### [Work to be completed]
Starting from the line with "total: 3521.70 -> 4366.63" and going up to and including the line with "tax: 7.25% = 262.81 -> 7.25% = 265.06", copy the listing below exactly. Leave all images out.

### [Records provided]
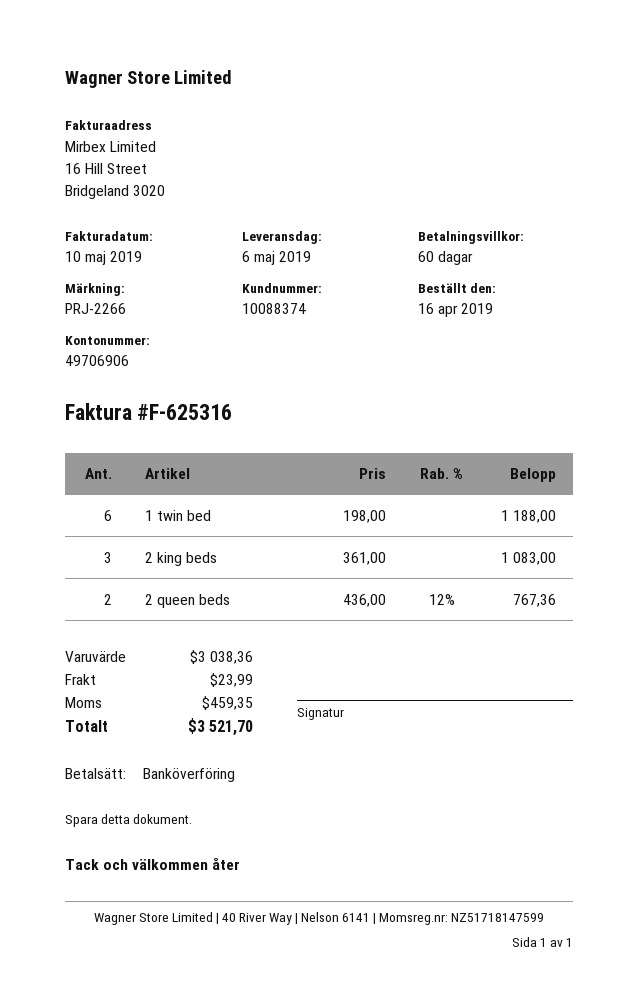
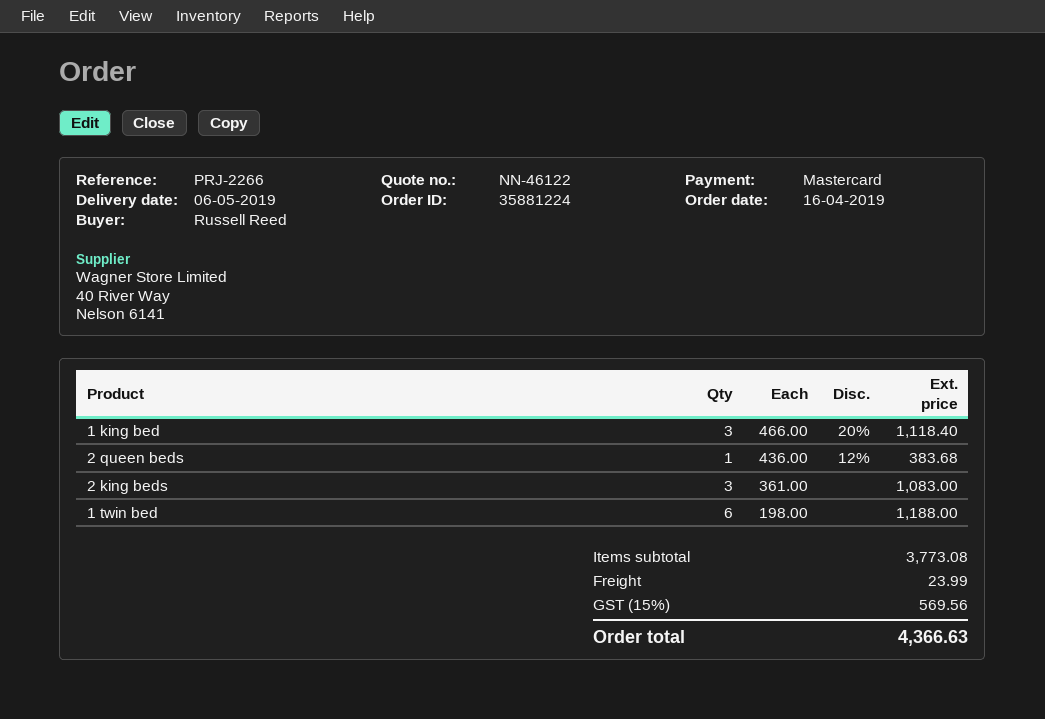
payment method: bank transfer -> Mastercard
2 queen beds: 2 x 436.00 - 12% = 767.36 -> 1 x 436.00 - 12% = 383.68
1 king bed: none -> 3 x 466.00 - 20% = 1118.40
subtotal: 3038.36 -> 3773.08
tax: 459.35 -> 569.56
total: 3521.70 -> 4366.63

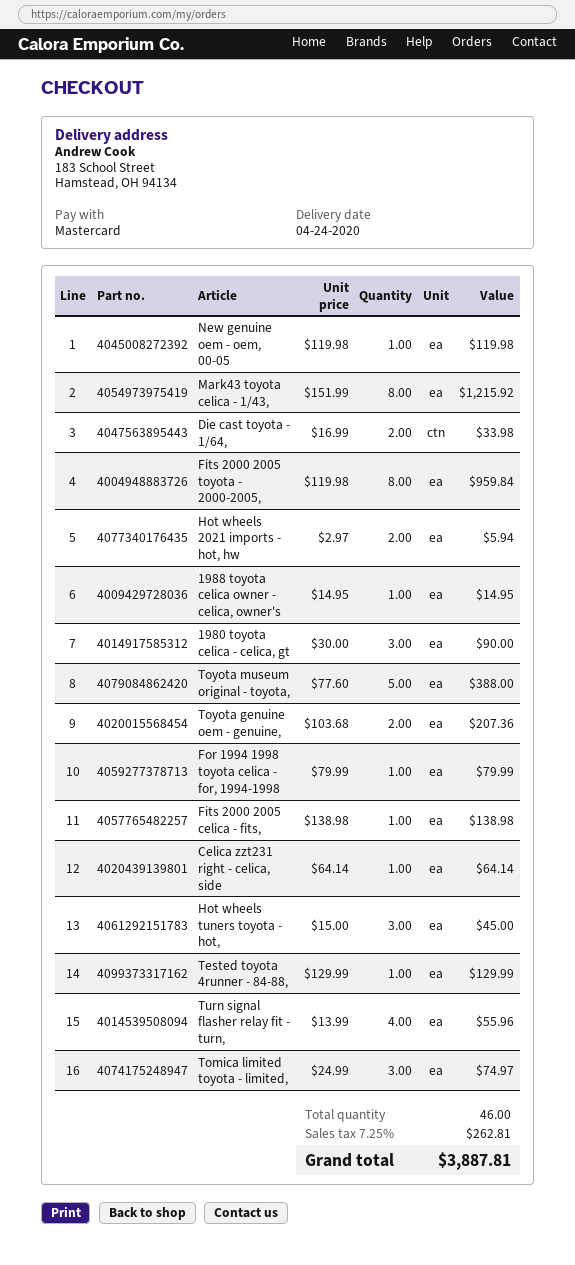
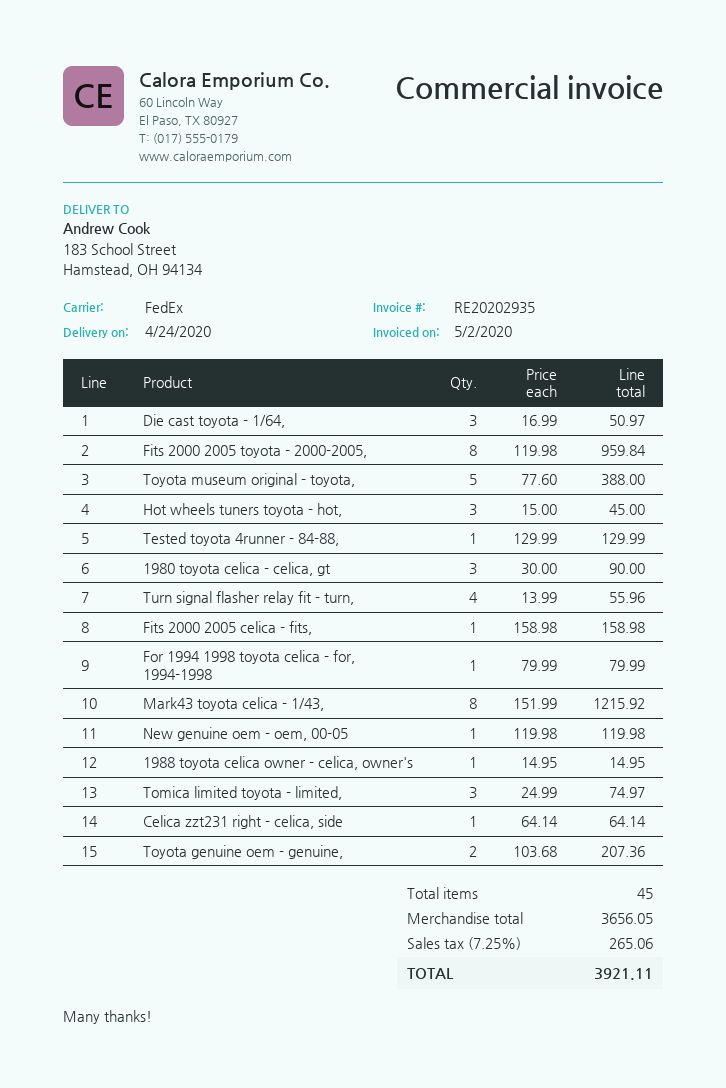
Die cast toyota - 1/64,: 2 x 16.99 = 33.98 -> 3 x 16.99 = 50.97
Hot wheels 2021 imports - hot, hw: 2 x 2.97 = 5.94 -> none
Fits 2000 2005 celica - fits,: 1 x 138.98 = 138.98 -> 1 x 158.98 = 158.98
total quantity: 46 -> 45
tax: 7.25% = 262.81 -> 7.25% = 265.06
total: 3887.81 -> 3921.11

### [Exercise output]
total: 3521.70 -> 4366.63

Die cast toyota - 1/64,: 2 x 16.99 = 33.98 -> 3 x 16.99 = 50.97
Hot wheels 2021 imports - hot, hw: 2 x 2.97 = 5.94 -> none
Fits 2000 2005 celica - fits,: 1 x 138.98 = 138.98 -> 1 x 158.98 = 158.98
total quantity: 46 -> 45
tax: 7.25% = 262.81 -> 7.25% = 265.06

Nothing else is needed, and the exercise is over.